Data to use Block Start

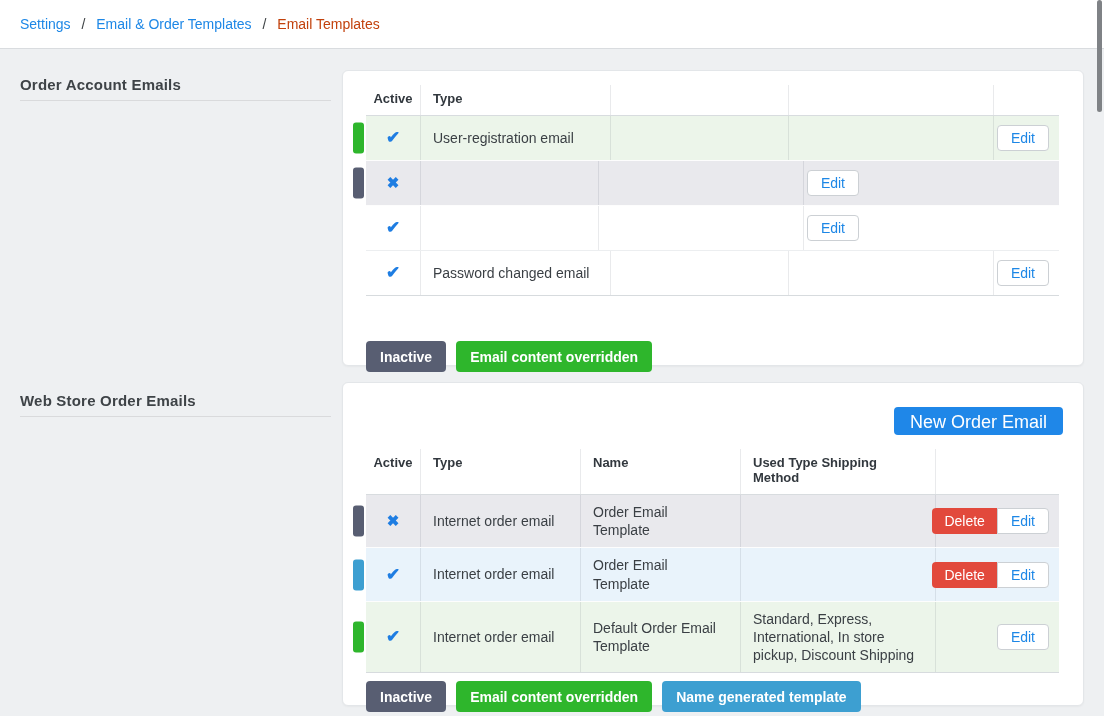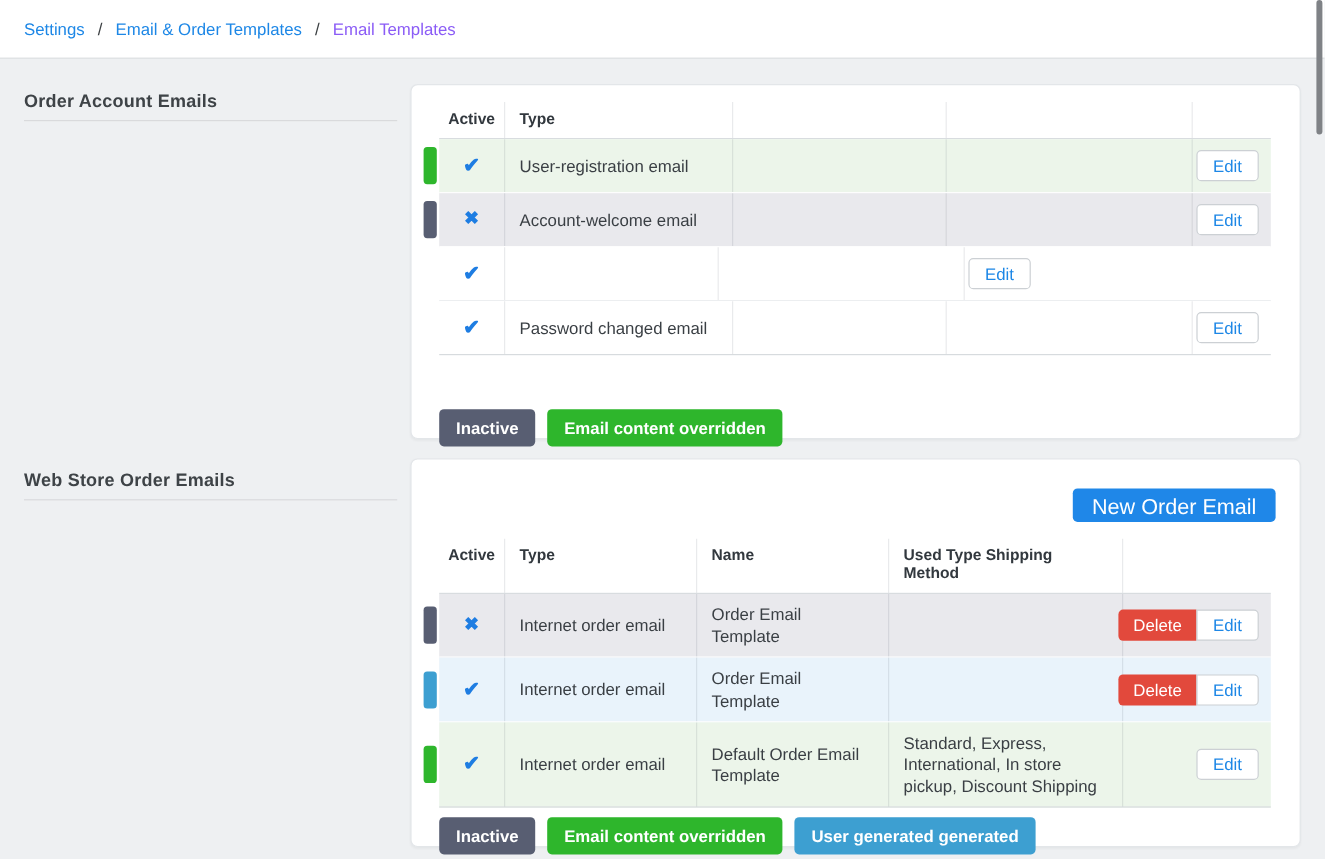--- a/index.html
+++ b/index.html
@@ -4,21 +4,21 @@
 <style>
   * { margin:0; padding:0; box-sizing:border-box; }
   html,body { width:1104px; height:716px; overflow:hidden; }
   body { background:#eef0f2; font-family:"Liberation Sans", sans-serif; position:relative; }
 
   .topbar { position:absolute; left:0; top:0; width:1104px; height:49px; background:#fff;
             border-bottom:1px solid #d9dcdf; display:flex; align-items:center; padding-left:20px; z-index:2; }
   .crumb { font-size:14px; }
   .crumb a { text-decoration:none; cursor:pointer; }
   .crumb-sep { color:#3c4043; margin:0 7px; }
-  .crumb-current { color:#8b5cf6;margin-top:27px; }
+  .crumb-current { color:#c2410c;margin-top:27px; }
 
   .section-title { position:absolute; left:20px; font-size:15px; font-weight:bold; color:#3e4347; letter-spacing:.2px; }
   .section-rule { position:absolute; left:20px; width:311px; height:1px; background:#d9dadc; }
 
   .card { position:absolute; left:342px; width:742px; background:#fff; border:1px solid #e3e6e9;
           border-radius:6px; box-shadow:0 1px 2px rgba(0,0,0,0.04); }
 
   .tbl { position:absolute; left:23px; width:693px; }
   .thead { display:flex; border-bottom:1px solid #d8dcdf; }
   .th { font-size:13px; font-weight:bold; color:#32383e; padding:6px 12px 9px 12px; }
@@ -89,21 +89,20 @@
           <div class="cell vline" style="width: 205px;"></div>
           <div class="cell actions" style="width: 65px;">
             <div><button class="btn btn-edit">Edit</button></div>
           </div>
         </div>
         <div class="trow bg-gray" style="min-height: 45px;">
           <span class="accent" style="background: rgb(88, 94, 114);"></span>
           <div class="cell vline center" style="width: 55px;">
             <span class="icon-x" style="color: rgb(30, 125, 226);">✖</span>
           </div>
-          <div class="cell vline" style="width: 190px;">Account-welcome email</div>
           <div class="cell vline" style="width: 178px;"></div>
           <div class="cell vline" style="width: 205px;"></div>
           <div class="cell actions" style="width: 65px;">
             <div><button class="btn btn-edit">Edit</button></div>
           </div>
         </div>
         <div class="trow bg-white" style="min-height: 45px;">
           <div class="cell vline center" style="width: 55px;">
             <span class="icon-check" style="color: rgb(30, 125, 226);">✔</span>
           </div>
@@ -186,17 +185,17 @@
           <div class="cell vline" style="width: 195px;">Standard, Express, International, In store pickup, Discount Shipping</div>
           <div class="cell actions" style="width: 123px;">
             <div><button class="btn btn-edit">Edit</button></div>
           </div>
         </div>
       </div>
     </div>
   <div class="legend" style="top:266px;" id="legend2">
       <span class="badge" style="background: rgb(88, 94, 114);">Inactive</span>
       <span class="badge" style="background: rgb(46, 182, 44);">Email content overridden</span>
-      <span class="badge" style="background: rgb(61, 159, 209);">User generated generated</span>
+      <span class="badge" style="background: rgb(61, 159, 209);">Name generated template</span>
     </div>
 </div>
 
 <div class="scroll-thumb"></div>
 
 </body></html>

Data to use Block End

Problem requirements
Report, for the data above, every line in which the string "absolute" appears.

Expected answer
   .topbar { position:absolute; left:0; top:0; width:1104px; height:49px; background:#fff;
   .section-title { position:absolute; left:20px; font-size:15px; font-weight:bold; color:#3e4347; letter-spacing:.2px; }
   .section-rule { position:absolute; left:20px; width:311px; height:1px; background:#d9dadc; }
   .card { position:absolute; left:342px; width:742px; background:#fff; border:1px solid #e3e6e9;
   .tbl { position:absolute; left:23px; width:693px; }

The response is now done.